Full Circle Asset Management Ltd v. Financial Ombudsman Service and others  EWHC 323 (Admin)
February 2017 saw the High Court dismiss an application for judicial review relating to a decision made by the Financial Ombudsman Service (FOS).
Full Circle recommended to a customer (Mrs King) that she should open an investment account which Full Circle would manage. On Mrs King completing an “attitude to risk and loss” questionnaire, Full Circle recorded her as a “medium risk investor”. Mrs King lost £90,000 over 15 months and complained to FOS on the basis that investments were made into funds which were too risky for a standard retail client.
Section 228(2) of FSMA 2000 states that FOS must determine complaints by reference to what is fair and reasonable in the circumstances of the case. This must be read alongside the FCA’s Dispute Resolution: Complaints sourcebook (DISP). DISP 3.6.4R (1)(b) states that the Ombudsman must take into account any relevant regulator’s rules, guidance and standards when reaching a decision.
FOS upheld Mrs King’s complaint on two grounds. The first was that Full Circle had personally recommended a portfolio that was unsuitable for Mrs King in her circumstances. In addition, the fact that Full Circle had obtained a Skilled Persons Report (SPR) (accepted by the FSA) stating Mrs King’s portfolio was a “medium risk profile” did not detract from the finding that the portfolio was unsuitable for Mrs King.
Full Circle argued that FOS’ decision should be quashed on numerous grounds. Notably, Full Circle argued that the SPR constituted a set of standards for the purposes of DISP 3.6.4R (1)(b). As the Ombudsman had departed from the SPR (and therefore the standards) without explaining why, Full Circle argued the decision should be quashed per R (Heather Moor and Edgecomb) v. Financial Ombudsman Service  EWCA Civ 642. Furthermore, Full Circle argued that FOS had considered issues, such as whether Full Circle recommended the portfolio, which were not envisaged in Mrs King’s complaint.
The court roundly dismissed all aspects of Full Circle’s application. Addressing Full Circle’s complaint regarding the SPR, Nicol J held that the report did not constitute a set of standards for the purpose of DISP 3.6.4R (1)(b) as it had not been created to investigate a complaint such as Mrs King’s. Mrs King’s complaint was not that the portfolio was not “medium risk”; it was that the portfolio was not suitable for her personally. FOS had upheld the complaint and the SPR did not provide a legal basis to challenge this.

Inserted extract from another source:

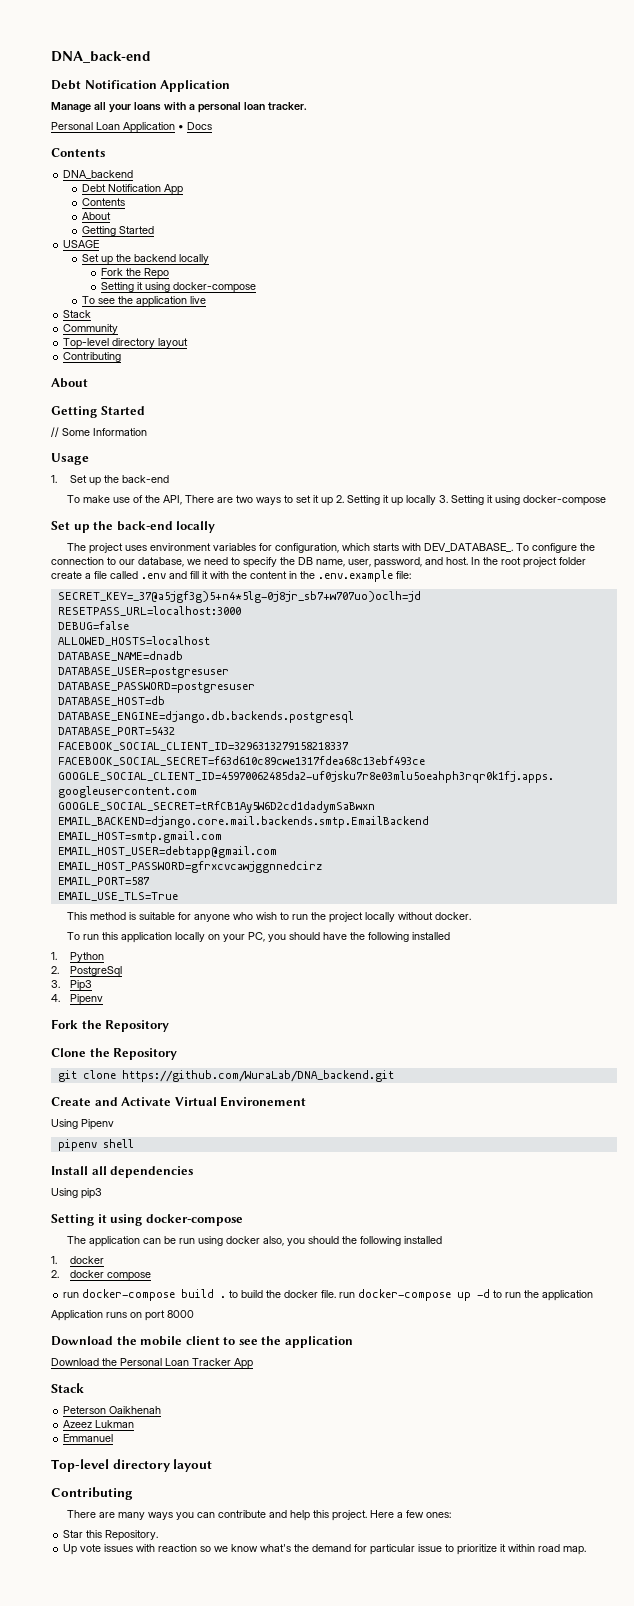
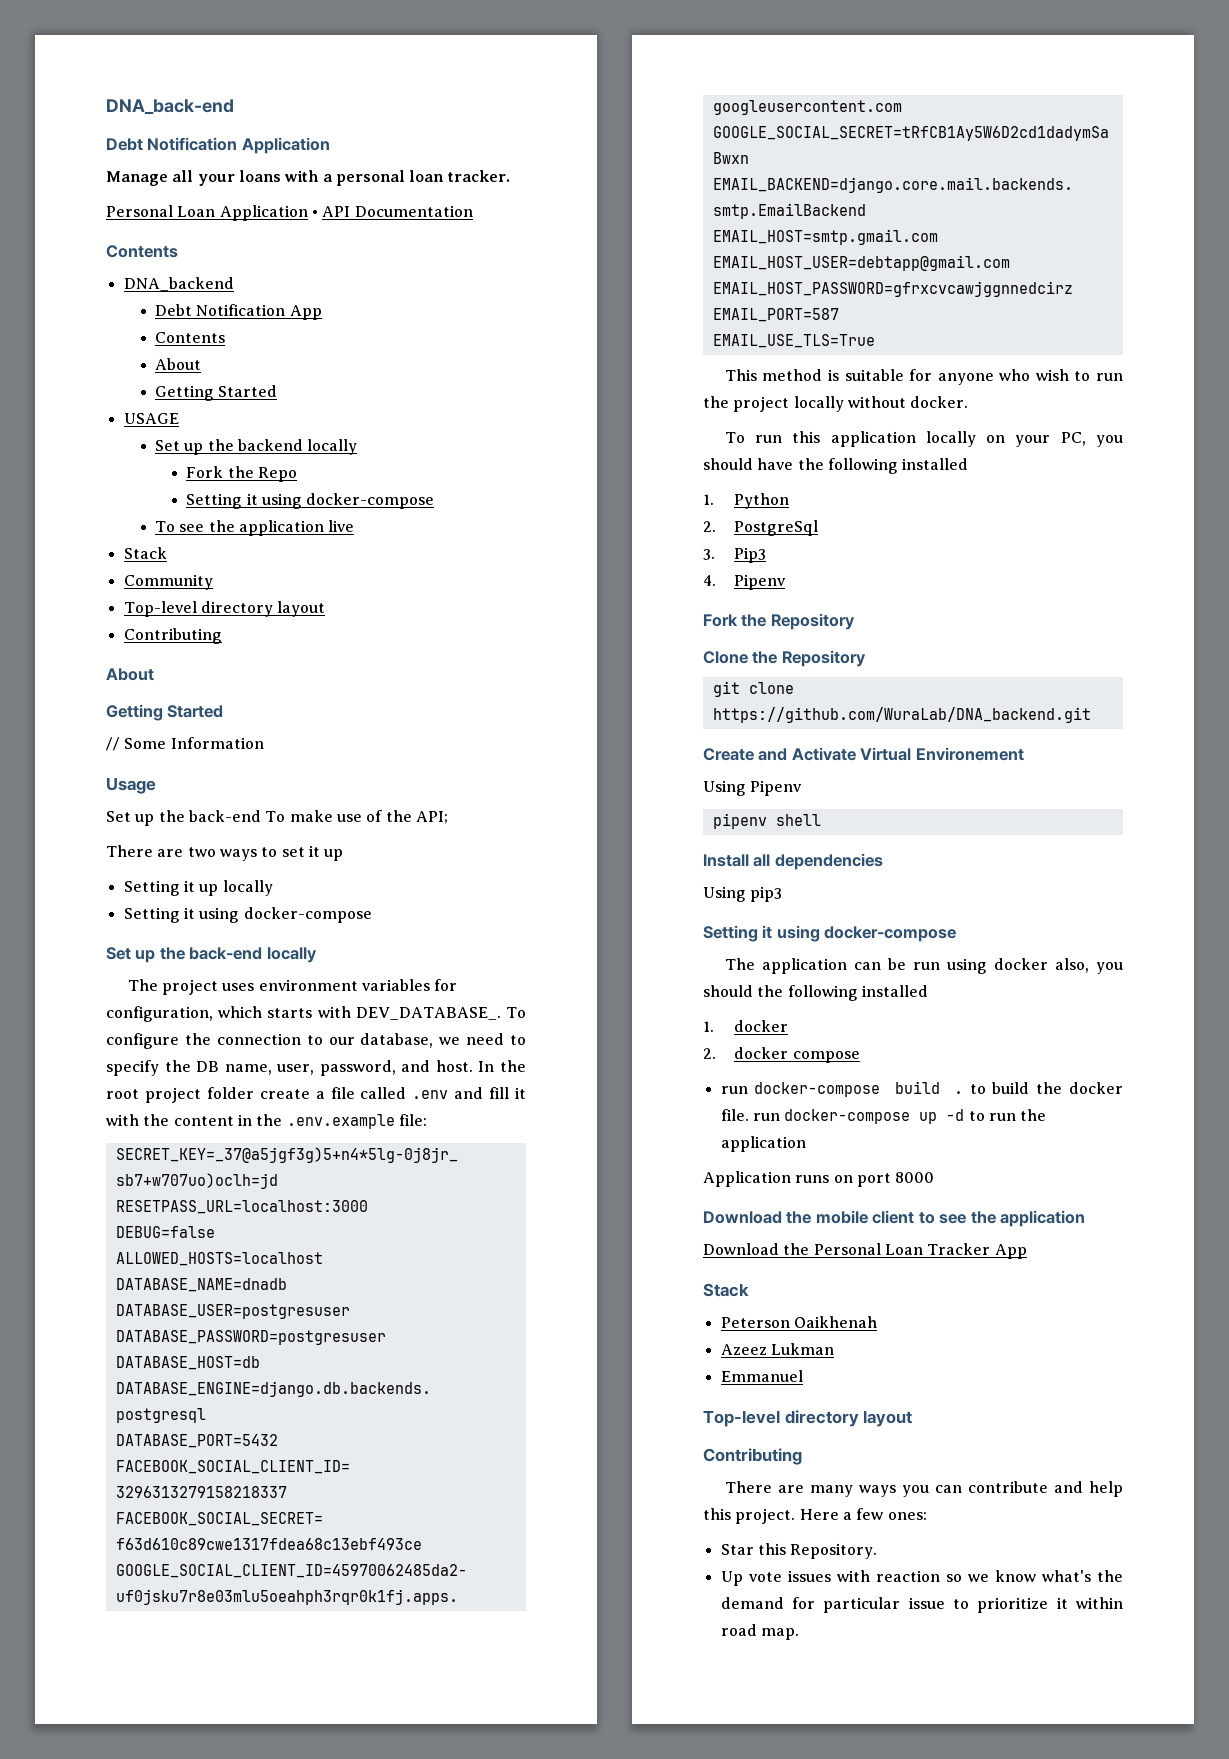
[187,122,212,130] Docs -> [322,205,473,217] API Documentation
[51,475,169,486] 1. Set up the back-end // -> [106,810,261,826] Set up the back-end
[162,495,182,505] API, -> [415,811,448,824] API; //
[335,495,344,503] 2. -> (344, 855) //
[438,495,448,503] 3. -> (273, 888) //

In respect of the argument that FOS should have limited what it considered to Mrs King’s initial complaint, Nicol J held that the Ombudsman’s first task when adjudicating is to determine the scope of the complaint. The judge noted the comments of Irwin J in R (Keith Williams) v. Financial Ombudsman Service  EWHC 2142 (Admin) that the Ombudsman’s jurisdiction is “inquisitorial not adversarial”. In addition, Nicol J held that the Ombudsman was not confined to the contents of the complaint form completed by Mrs King; it was the right of the Ombudsman to broaden the scope of his enquiries to the correspondence which Mrs King had provided. This exercise led the Ombudsman to conclude that Mrs King’s personal circumstances (being over 60, not wanting sizeable cash holdings and seeking to obtain long-term income with the investments) meant that assigning any “medium risk” portfolio would not be sufficient.
The Full Circle case can be seen as useful guidance in the way the court deals with arguments regarding FOS determinations. Nicol J’s judgment robustly defends the right of FOS to deal with a complaint in a manner it deems fair and reasonable. This right extends to broadening the scope of the initial complaint and considering additional evidence.
Any party applying for judicial review will also need to be cautious before attempting to interpret a “regulator’s standard” too broadly for the purpose of DISP 3.6.4R. As can be seen from Full Circle, the fact the FCA approved a report into the status of Full Circle’s portfolio did not mean it was a relevant document in the context of Mrs King’s complaint. If the court holds that a document is not relevant for the purposes of DISP, the Ombudsman will not be under an obligation to provide reasons for departing from the reasoning in that document.
It is notable that Nicol J’s judgment appears to rest on the finding of the Ombudsman that Full Circle recommended the portfolio to Mrs King. Full Circle did not contend this finding was an error in law; this meant the application proceeded on the basis that the Ombudsman was entitled to make that finding. It is arguable that this amounted to a large concession which left much of Full Circle’s application without merit.